WHAT TO WORK ON: Find "- de aseguradoras: Allianz, Direct" and "Nectar, Santalucia, etc." in the records below. Copy the lines holding them and every line between, exactly, and no others.

[Revision comparison data]
※
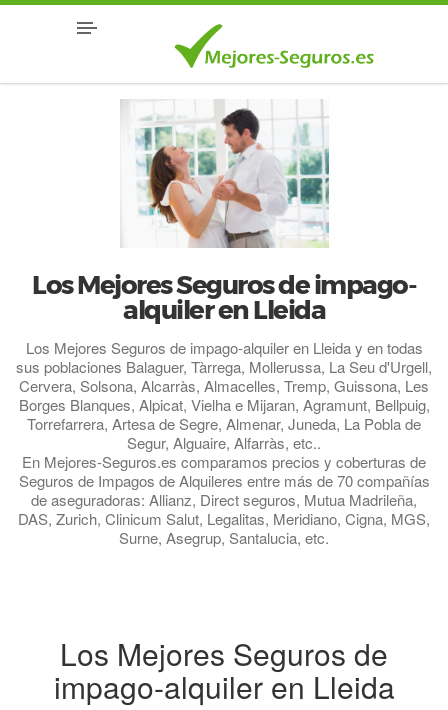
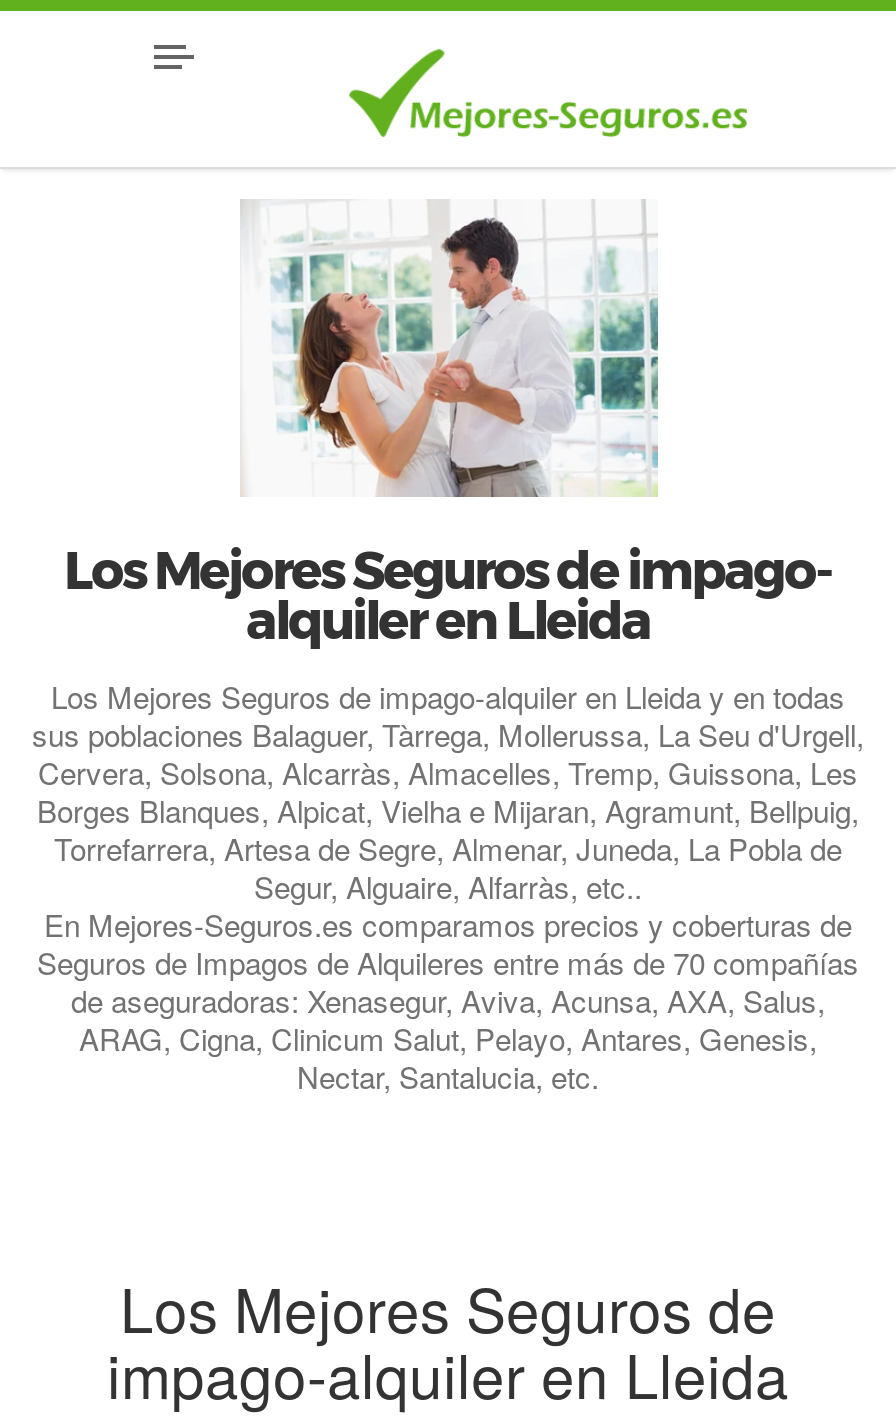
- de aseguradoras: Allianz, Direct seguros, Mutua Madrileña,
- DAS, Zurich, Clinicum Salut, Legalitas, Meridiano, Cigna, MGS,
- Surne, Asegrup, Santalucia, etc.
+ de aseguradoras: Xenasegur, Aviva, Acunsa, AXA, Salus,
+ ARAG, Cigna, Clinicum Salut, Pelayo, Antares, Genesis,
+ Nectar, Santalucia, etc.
※
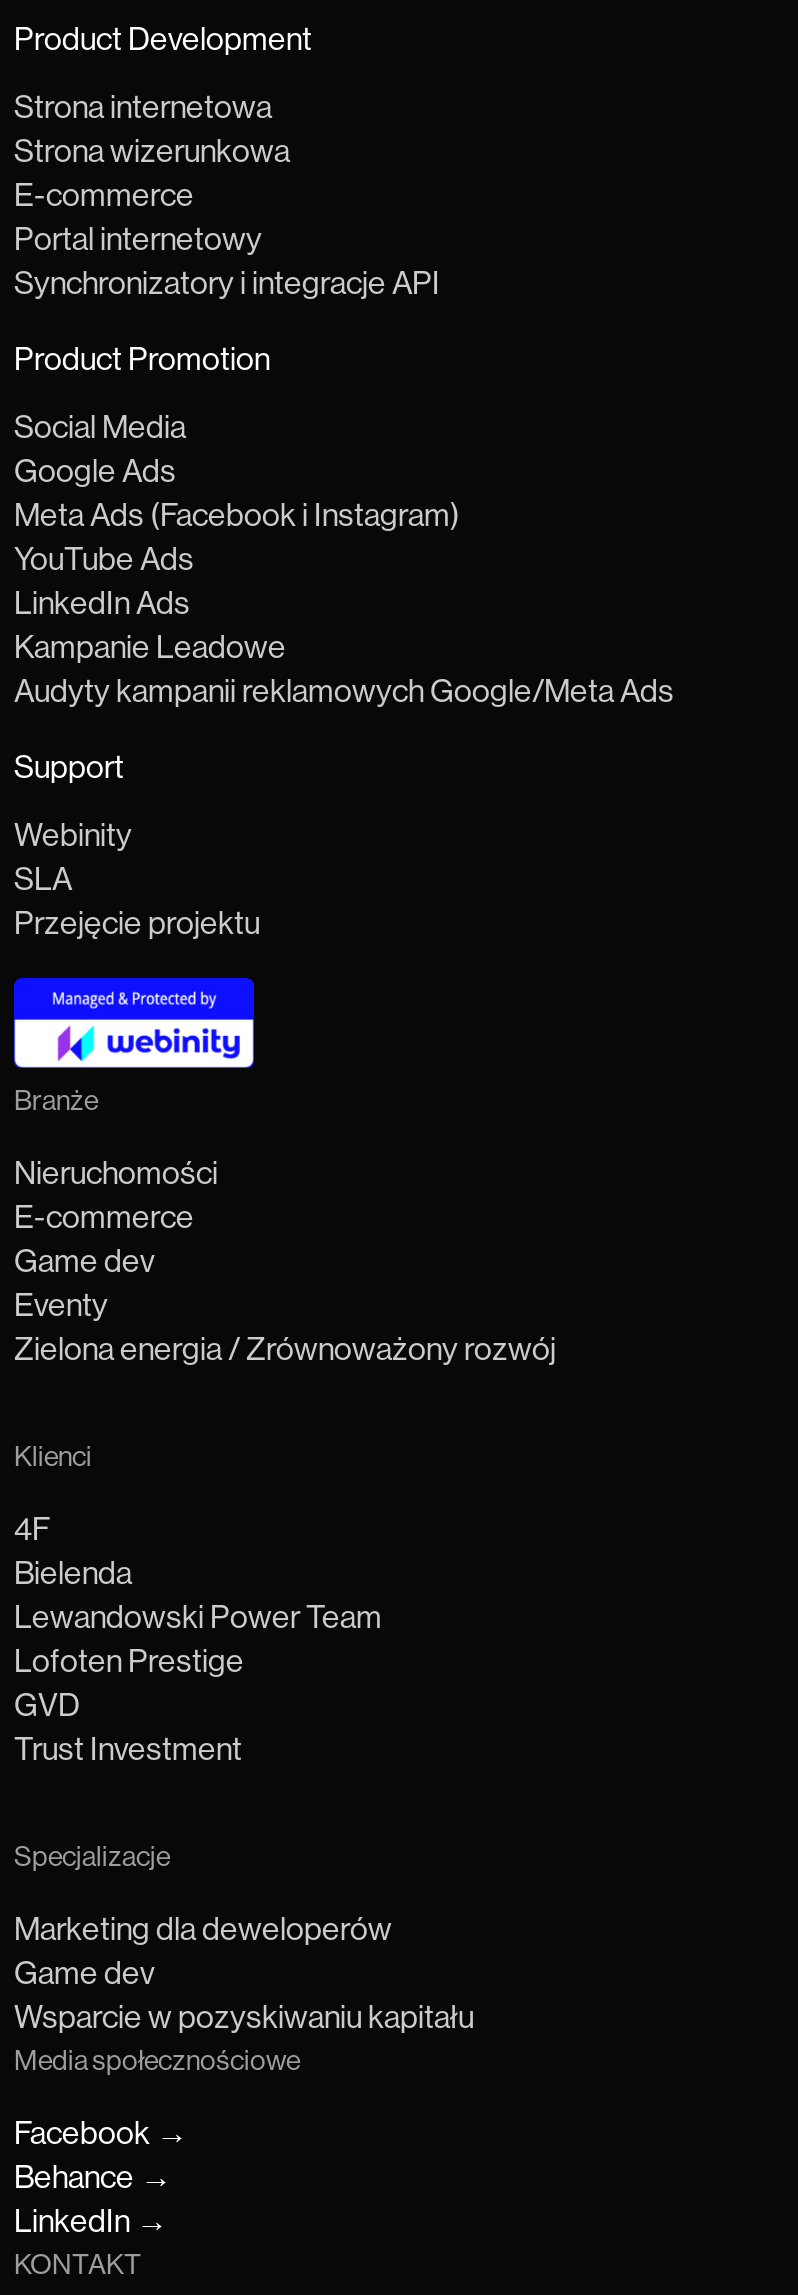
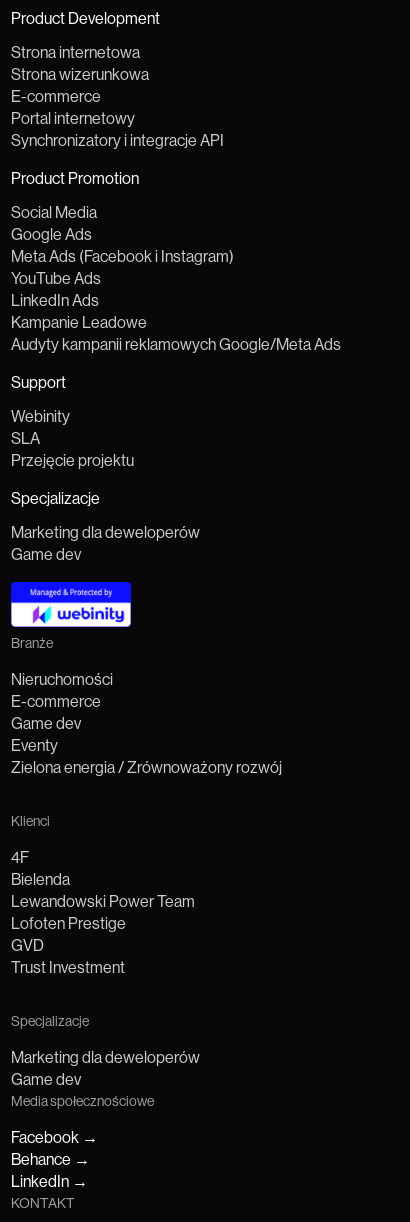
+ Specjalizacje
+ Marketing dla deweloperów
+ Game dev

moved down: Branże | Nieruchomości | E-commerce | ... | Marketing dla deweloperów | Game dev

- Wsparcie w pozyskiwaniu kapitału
※
EXERCISE ANSWER:
- de aseguradoras: Allianz, Direct seguros, Mutua Madrileña,
- DAS, Zurich, Clinicum Salut, Legalitas, Meridiano, Cigna, MGS,
- Surne, Asegrup, Santalucia, etc.
+ de aseguradoras: Xenasegur, Aviva, Acunsa, AXA, Salus,
+ ARAG, Cigna, Clinicum Salut, Pelayo, Antares, Genesis,
+ Nectar, Santalucia, etc.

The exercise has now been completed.